ON October 30 businessman Philip Lynch, whose investment vehicle One51 holds stakes in NTR and the car ferries group ICG, called for the urgent re-capitalisation of the banks, which have been dangerously undermined by the global credit crunch.

Banks’  solution must serve economy first

Lynch, best known as the first boss of IAWS plc where he made Cuisine de France an international brand, had been asked to address the current economic malaise and suggest remedies.

He pulled no punches about what he thought needed to be done by the six Irish banks which are still hiding behind the protection of the State and taxpayer six weeks later.

First off the One51 boss called for the banks to be re-capitalised.

“Banks are not lending to each other, they are not lending to customers. This is having an increasingly negative impact right across the Irish economy. Businesses of all sizes and in all sectors are being affected.

“The re-capitalisation of the banks is an urgent matter and the sooner it is addressed the less damage will be inflicted on the many good, strong businesses that have been trading profitably and provide employment.”

Like others, since this crisis erupted, Lynch also called for the National Pension Reserve Fund to be made central to the re-capitalisation process which would mean a significant state involvement in banks for many years to come.

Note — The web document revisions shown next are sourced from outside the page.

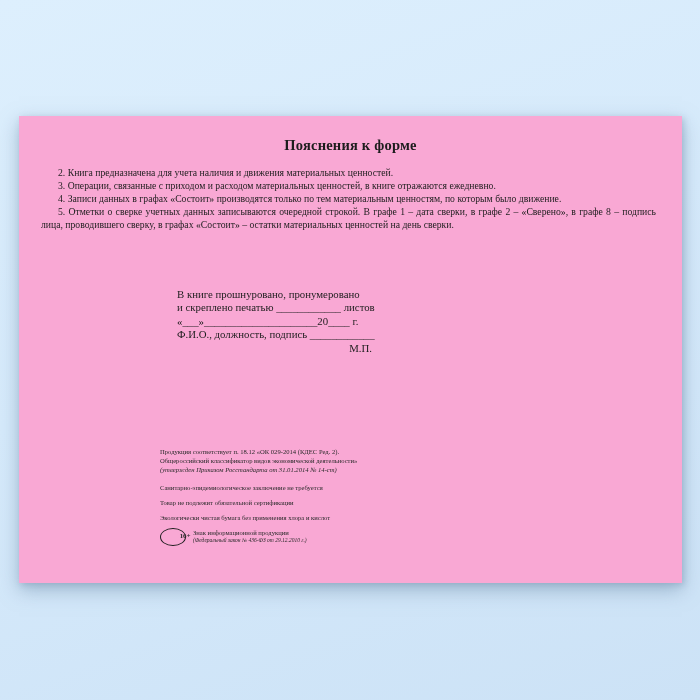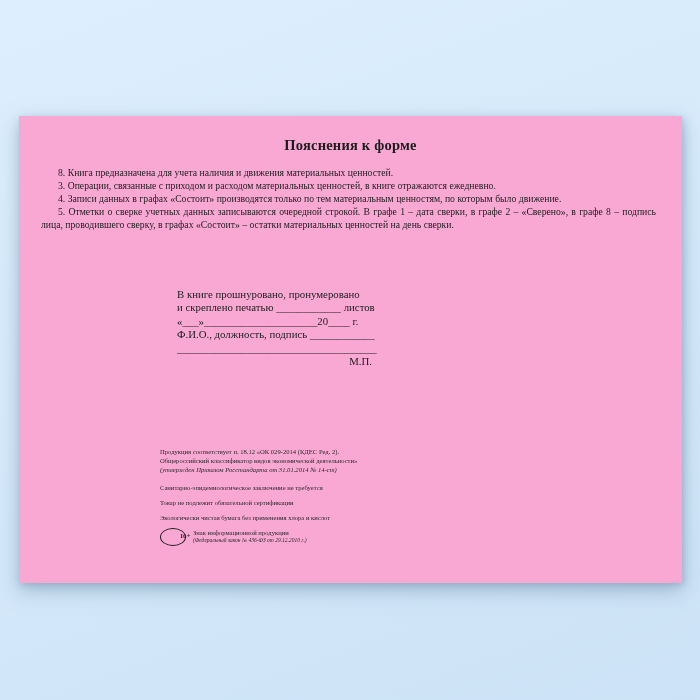--- a/index.html
+++ b/index.html
@@ -52,7 +52,7 @@
   <h1 class="title">Пояснения к форме</h1>
 
   <div class="body-text">
-    <p>8. Книга предназначена для учета наличия и движения материальных ценностей.</p>
+    <p>2. Книга предназначена для учета наличия и движения материальных ценностей.</p>
     <p>3. Операции, связанные с приходом и расходом материальных ценностей, в книге отражаются ежедневно.</p>
     <p>4. Записи данных в графах «Состоит» производятся только по тем материальным ценностям, по которым было движение.</p>
     <p>5. Отметки о сверке учетных данных записываются очередной строкой. В графе 1 – дата сверки, в графе 2 – «Сверено», в графе 8 – подпись лица, проводившего сверку, в графах «Состоит» – остатки материальных ценностей на день сверки.</p>

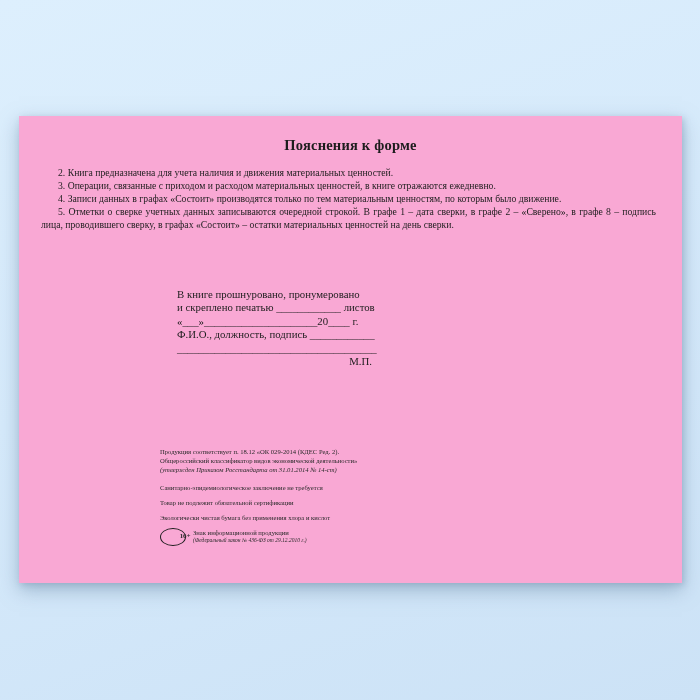--- a/index.html
+++ b/index.html
@@ -63,7 +63,6 @@
     <div>и скреплено печатью ____________ листов</div>
     <div>«___»_____________________20____ г.</div>
     <div>Ф.И.О., должность, подпись ____________</div>
-    <div>_____________________________________</div>
     <div class="stamp">М.П.</div>
   </div>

Two weeks on, his words have fallen on deaf ears.

So far AIB, Bank of Ireland and IL&P have all made it clear they do not want state investment. They are quite happy to avail of the protection of the State, but they do not want it to buy shares to help a re-capitalisation programme.

It is hard to fault the banks for not wanting to dilute the investments of their existing shareholders. Truth be told, the State appears to be in no rush to go down that road either. But for what it’s worth, Finance Minster Brian Lenihan was overheard discussing Anglo Irish Bank in the Merrion Hotel near the Dáil the other night.

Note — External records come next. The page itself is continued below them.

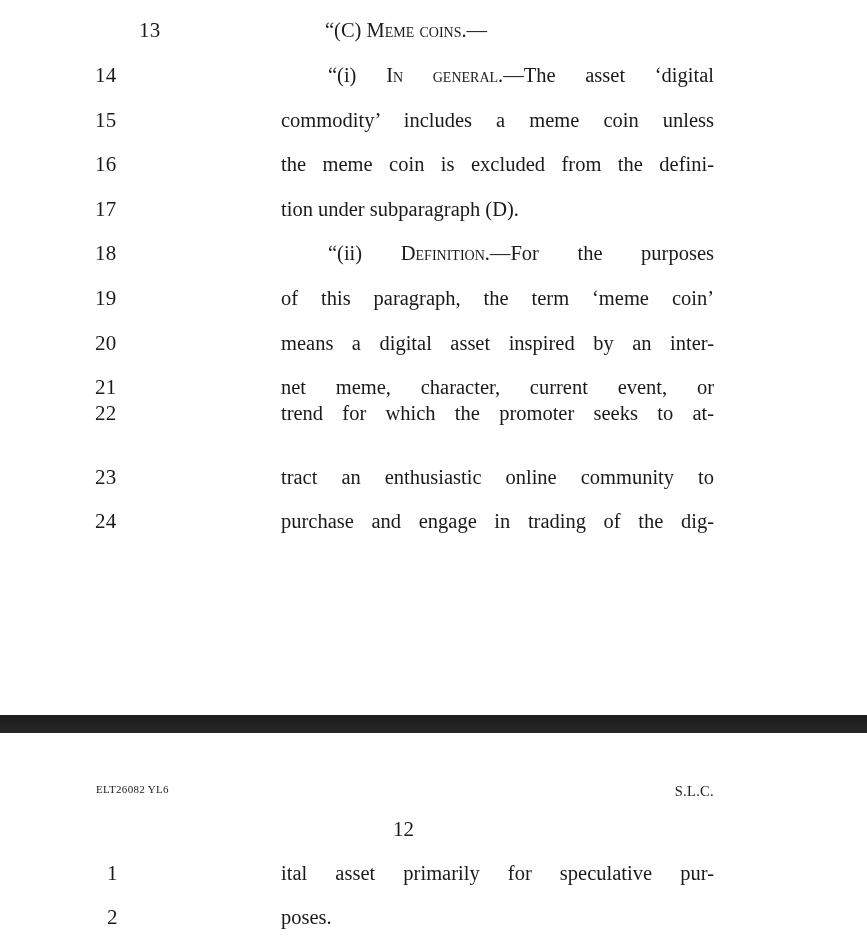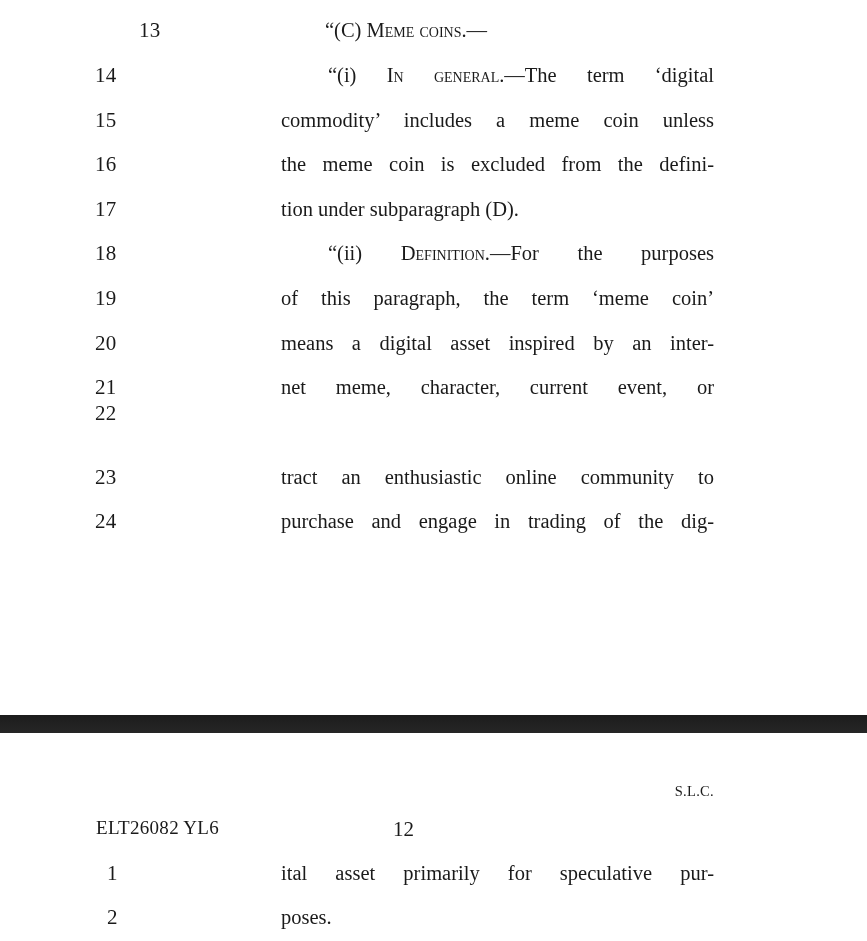--- a/index.html
+++ b/index.html
@@ -94,7 +94,7 @@
 
   <div class="line" style="top:60px;">
     <span class="lnum two">14</span>
-    <span class="ltext indent justify"><span>“(i) </span><span class="sc">In general</span><span>.—The term ‘digital</span></span>
+    <span class="ltext indent justify"><span>“(i) </span><span class="sc">In general</span><span>.—The asset ‘digital</span></span>
   </div>
 
   <div class="line" style="top:105px;">

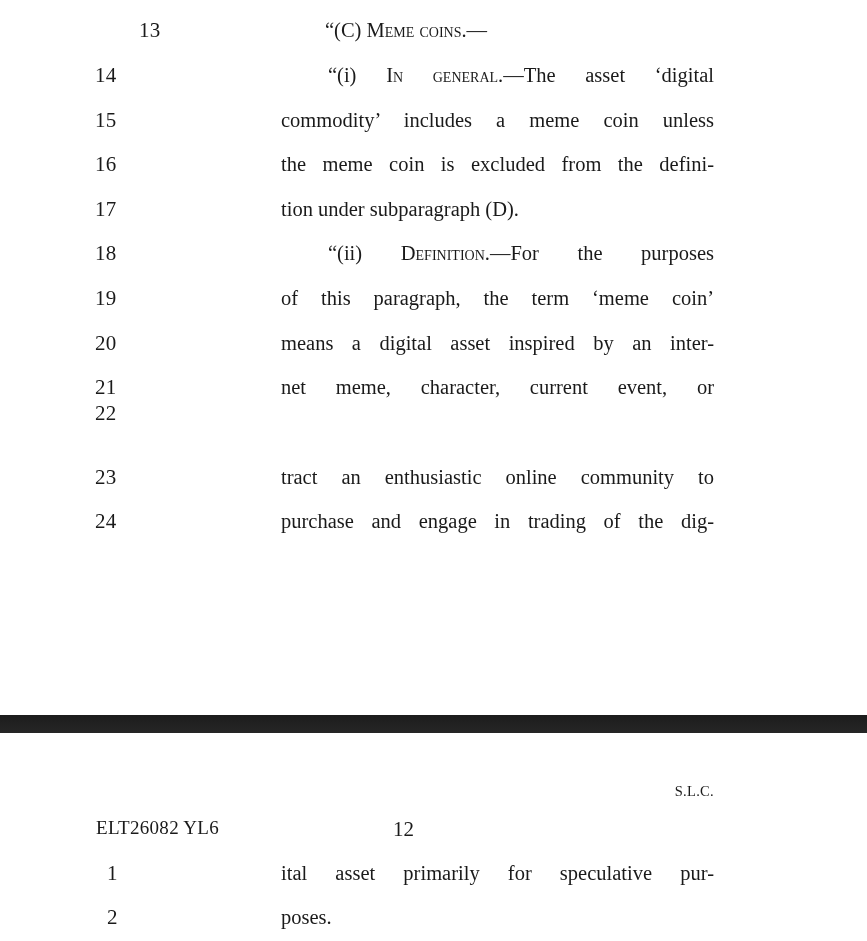--- a/index.html
+++ b/index.html
@@ -134,6 +134,7 @@
 
   <div class="line" style="top:398px;">
     <span class="lnum two">22</span>
+    <span class="ltext justify">trend for which the promoter seeks to at-</span>
   </div>
 
   <div class="line" style="top:462px;">

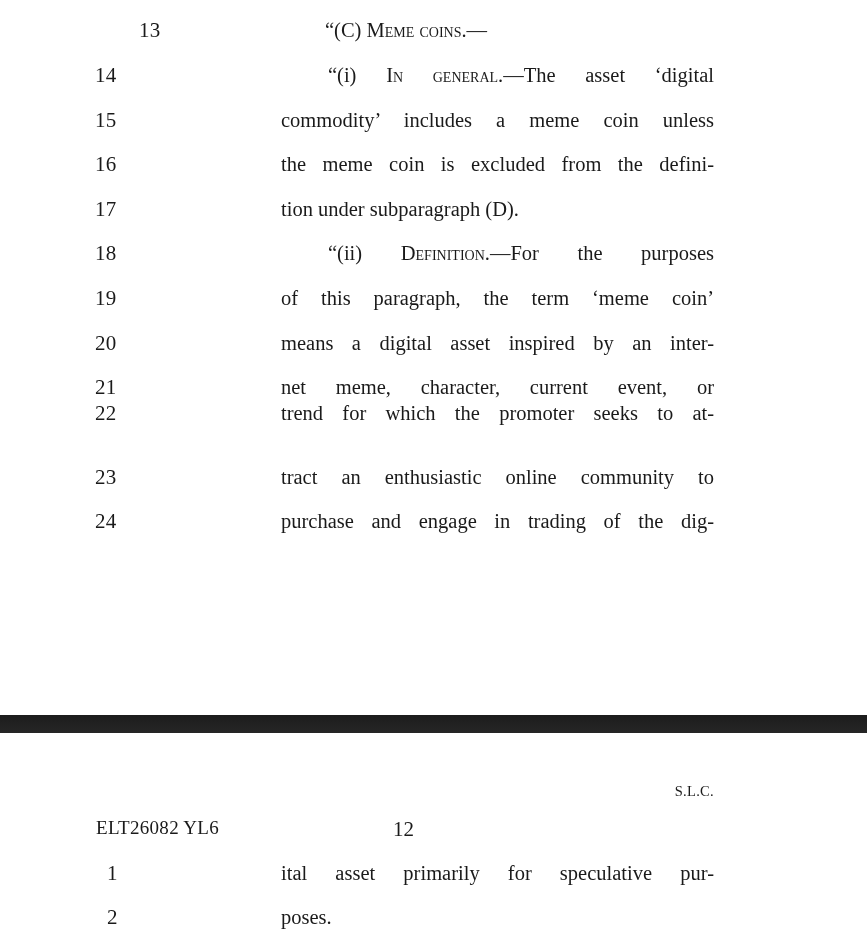--- a/index.html
+++ b/index.html
@@ -64,9 +64,8 @@
       position: absolute;
       left: 96px;
       top: 783px;
-      font-size: 19px;
+      font-size: 11px;
       letter-spacing: 0.3px;
-      margin-top: 34px;
     }
     .header-right {
       position: absolute;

What that signified, or who the parties to the discussion were, is not known, other than the fact that views were exchanged.

Anglo has always been regarded as the most vulnerable of the banks here, but such matters are no longer relevant given all now have state protection.

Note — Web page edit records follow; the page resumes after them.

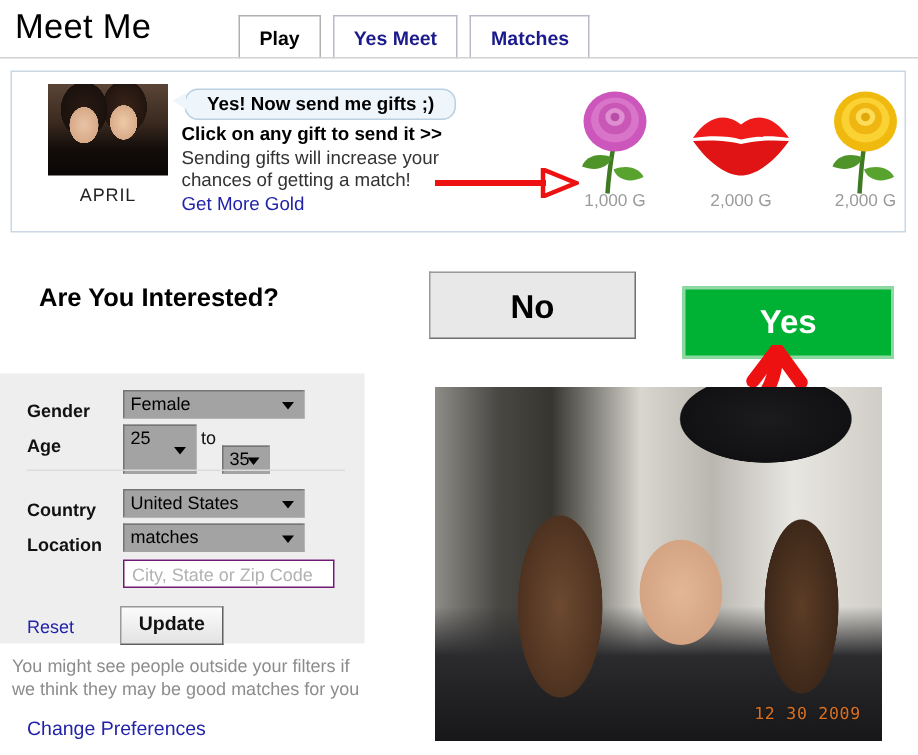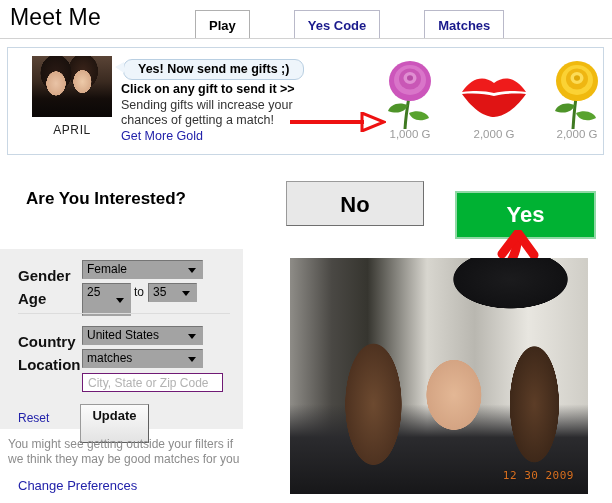--- a/index.html
+++ b/index.html
@@ -51,7 +51,6 @@
     box-sizing: content-box;
     cursor: pointer;
     white-space: nowrap;
-    margin-left: 36px;
   }
   .tab.active {
     color: #000000;

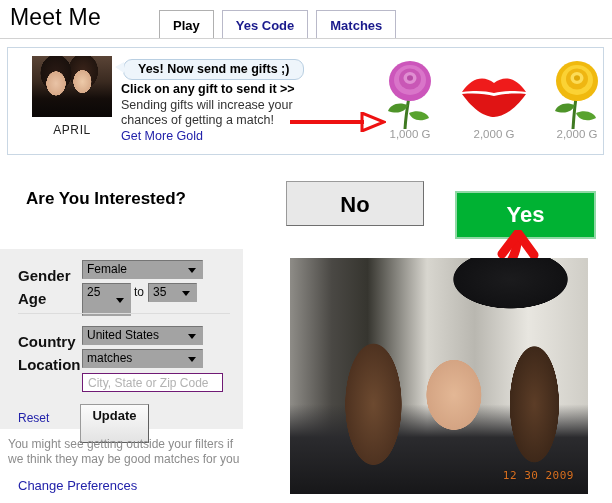--- a/index.html
+++ b/index.html
@@ -364,7 +364,7 @@
 
   <div id="tabstrip">
     <div class="tab active">Play</div>
-    <div class="tab">Yes Code</div>
+    <div class="tab">Yes Meet</div>
     <div class="tab">Matches</div>
   </div>
   <div id="header-rule"></div>

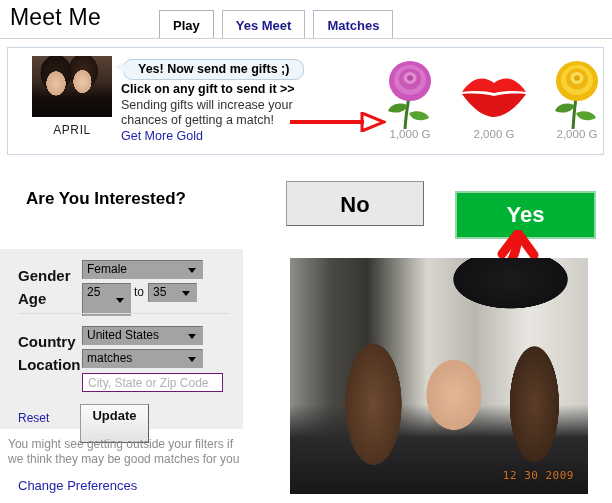--- a/index.html
+++ b/index.html
@@ -212,7 +212,7 @@
   .frow {
     position: absolute;
     left: 18px;
-    font-size: 15px;
+    font-size: 12px;
     font-weight: bold;
     color: #111;
   }

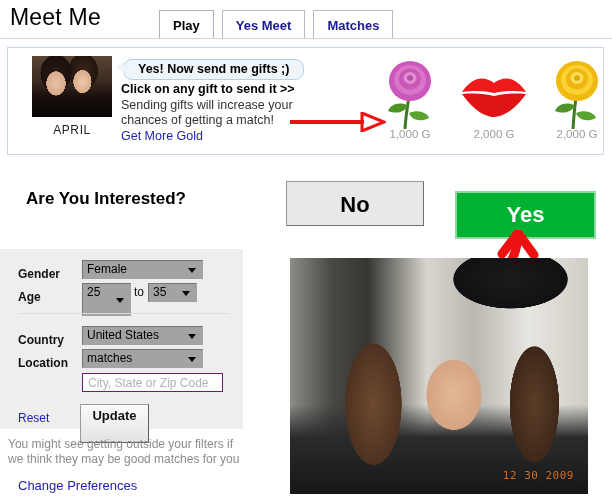--- a/index.html
+++ b/index.html
@@ -247,7 +247,7 @@
   }
   #sel-gender   { left: 82px; top: 11px;  width: 121px; height: 19px; }
   #sel-age-min  { left: 82px; top: 34px;  width: 49px;  height: 33px; }
-  #sel-age-max  { left: 148px; top: 34px; width: 49px;  height: 19px; }
+  #sel-age-max  { left: 148px; top: 48px; width: 32px;  height: 19px; }
   #age-to {
     position: absolute;
     left: 134px; top: 36px;

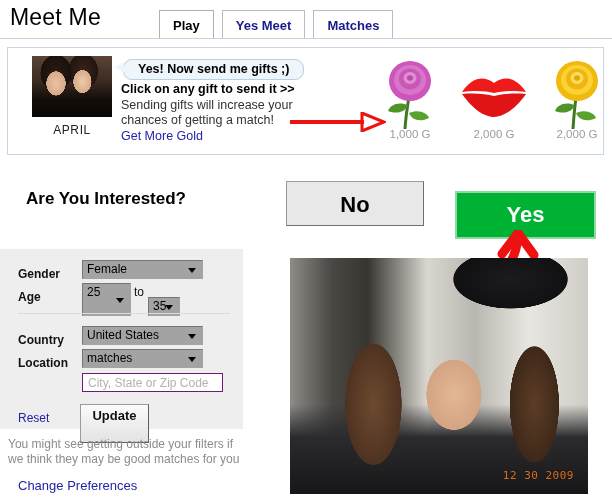--- a/index.html
+++ b/index.html
@@ -288,7 +288,7 @@
   #update-button {
     position: absolute;
     left: 80px; top: 155px;
-    width: 69px; height: 39px;
+    width: 69px; height: 26px;
     background: linear-gradient(180deg, #fbfbfb 0%, #e3e3e3 100%);
     border: 1px solid #9a9a9a;
     border-right-color: #5f5f5f;

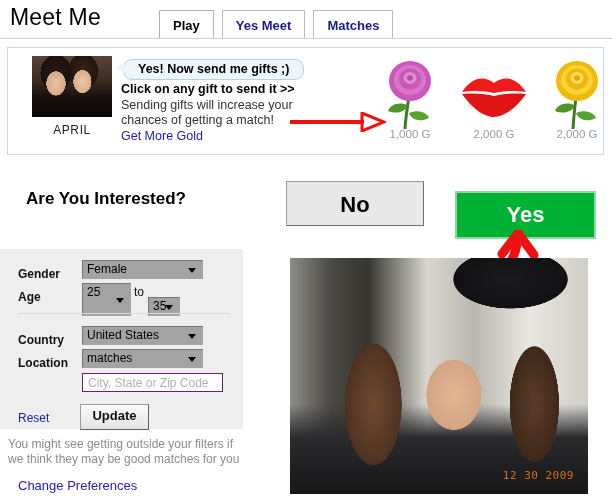--- a/index.html
+++ b/index.html
@@ -483,7 +483,7 @@
   <div id="update-button">Update</div>
 </div>
 
-<div id="filters-note">You might see getting outside your filters if we think they may be good matches for you</div>
+<div id="filters-note">You might see people outside your filters if we think they may be good matches for you</div>
 <a id="change-prefs">Change Preferences</a>
 
 <div id="main-photo">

What is relevant now is that banks here do what’s necessary to facilitate lending to each other and the community — both business and personal — so the economy continues to function, as Lynch suggested.

As output falls, concerns are growing that the failure of the banks to resolve this issue could inflict further damage to an already battered economy that could slow recovery for years.

Listening to the banking chiefs, the fear is the bankers will act in a way that shows them in the best light possible, even if that is not in the best interests of the country or the economy.

It does not matter whether or not they need to resort to the State for funding, what does matter is that they find a solution to their funding difficulties in a way that serves the best interests of the country first and of the banks second.

One of the big dangers if this issue is not satisfactorily resolved is that Irish banks will have their status as lenders permanently damaged internationally.

They have done enough damage to this economy already and it is imperative we now pull ourselves out of this mess without delay.

Unconfirmed reports say the banks will try to raise billions of euro on international markets in a series of bond sales in the weeks ahead to sort out their balance sheets.

The Government is said to be working on the deal with them and the Financial Regulator is up to speed on what’s going down.

In the present uncertain environment such a resolution would be good news.